■ Exercise requirements: Every line holding the word "height" should be copied from the material.

■ Records supplied:
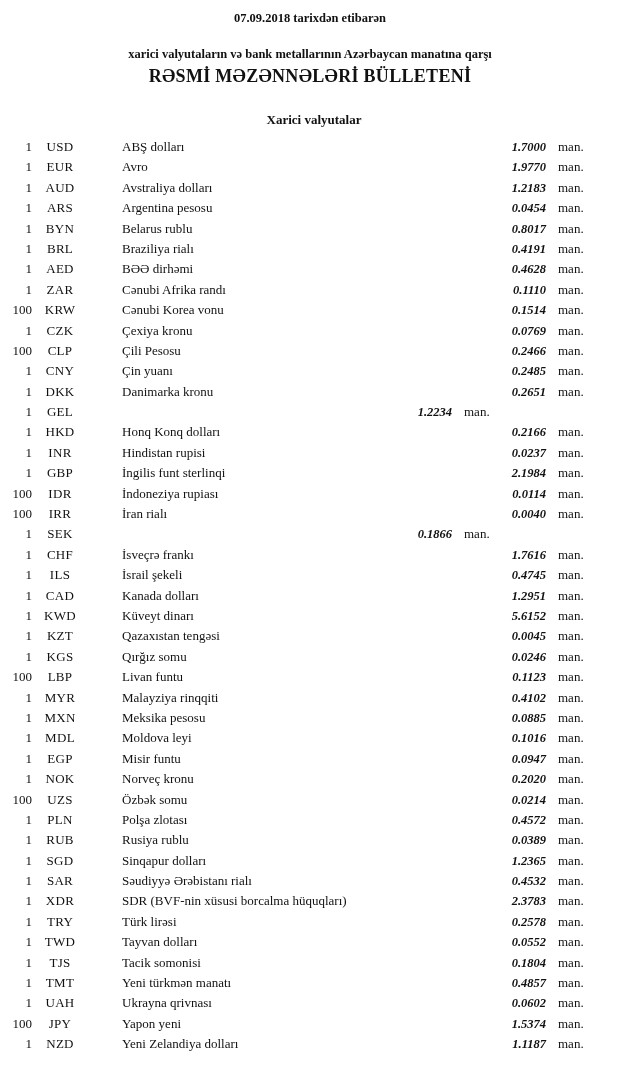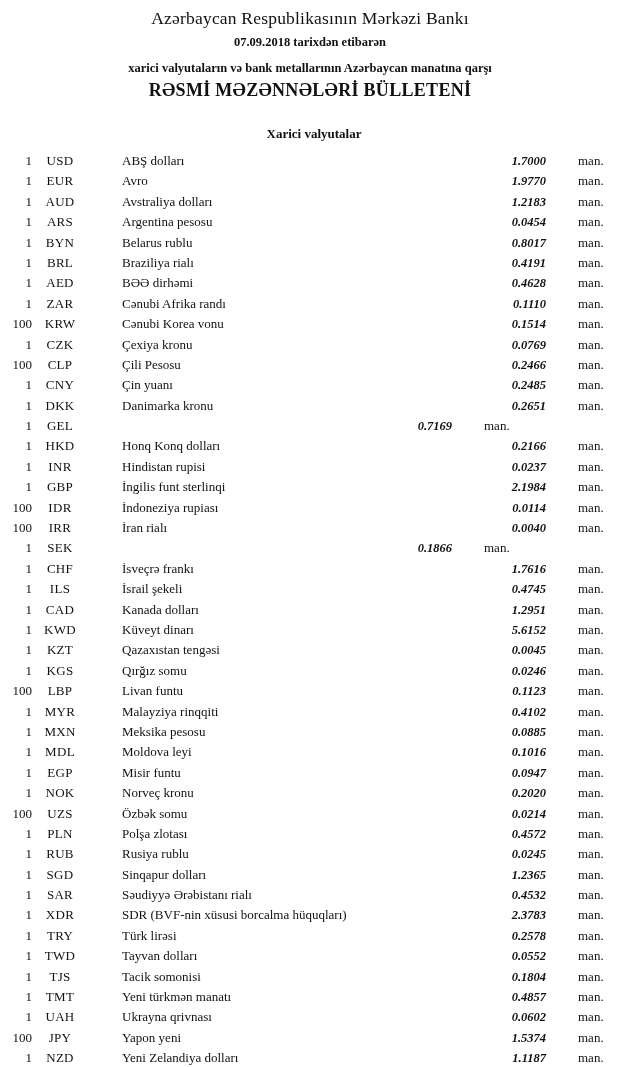--- a/index.html
+++ b/index.html
@@ -23,21 +23,21 @@
     letter-spacing: 0.2px;
     line-height: 24px;
   }
   .date-line {
     margin-top: 4px;
     font-size: 12.5px;
     font-weight: bold;
     line-height: 16px;
   }
   .subtitle {
-    margin-top: 10px;
+    margin-top: 20px;
     font-size: 12.5px;
     font-weight: bold;
     line-height: 16px;
   }
   .bulletin-title {
     margin-top: 5px;
     font-size: 18px;
     font-weight: bold;
     letter-spacing: 0.3px;
     line-height: 18px;
@@ -60,29 +60,28 @@
     padding: 0 26px 0 4px;
     height: 20.4px;
     line-height: 20.4px;
     align-items: baseline;
     font-size: 13px;
   }
   .qty   { text-align: right; }
   .code  { text-align: center; letter-spacing: 0.3px; }
   .name  { text-align: left; white-space: nowrap; overflow: hidden; margin-left: 34px; }
   .rate  { text-align: right; font-weight: bold; font-style: italic; font-size: 12.5px; }
-  .unit  { text-align: left; padding-left: 6px; margin-left: 20px; }
+  .unit  { text-align: left; padding-left: 6px; }
 </style>
 </head>
 <body>
 
 <div class="page">
 
   <div class="header">
-    <div class="title">Azərbaycan Respublikasının Mərkəzi Bankı</div>
     <div class="date-line">07.09.2018  tarixdən etibarən</div>
     <div class="subtitle">xarici valyutaların və bank metallarının Azərbaycan manatına qarşı</div>
     <div class="bulletin-title">RƏSMİ MƏZƏNNƏLƏRİ BÜLLETENİ</div>
   </div>
 
   <div class="section-title">Xarici valyutalar</div>
 
   <div class="table" id="rates-table">
     <div class="row">
       <span class="qty">1</span>
@@ -184,21 +183,21 @@
       <span class="qty">1</span>
       <span class="code">DKK</span>
       <span class="name">Danimarka kronu</span>
       <span class="rate">0.2651</span>
       <span class="unit">man.</span>
     </div>
 
     <div class="row">
       <span class="qty">1</span>
       <span class="code">GEL</span>
-      <span class="rate">0.7169</span>
+      <span class="rate">1.2234</span>
       <span class="unit">man.</span>
     </div>
 
     <div class="row">
       <span class="qty">1</span>
       <span class="code">HKD</span>
       <span class="name">Honq Konq dolları</span>
       <span class="rate">0.2166</span>
       <span class="unit">man.</span>
     </div>
@@ -351,21 +350,21 @@
       <span class="code">PLN</span>
       <span class="name">Polşa zlotası</span>
       <span class="rate">0.4572</span>
       <span class="unit">man.</span>
     </div>
 
     <div class="row">
       <span class="qty">1</span>
       <span class="code">RUB</span>
       <span class="name">Rusiya rublu</span>
-      <span class="rate">0.0245</span>
+      <span class="rate">0.0389</span>
       <span class="unit">man.</span>
     </div>
 
     <div class="row">
       <span class="qty">1</span>
       <span class="code">SGD</span>
       <span class="name">Sinqapur dolları</span>
       <span class="rate">1.2365</span>
       <span class="unit">man.</span>
     </div>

■ Finished task:
     line-height: 24px;
     line-height: 16px;
     line-height: 16px;
     line-height: 18px;
     height: 20.4px;
     line-height: 20.4px;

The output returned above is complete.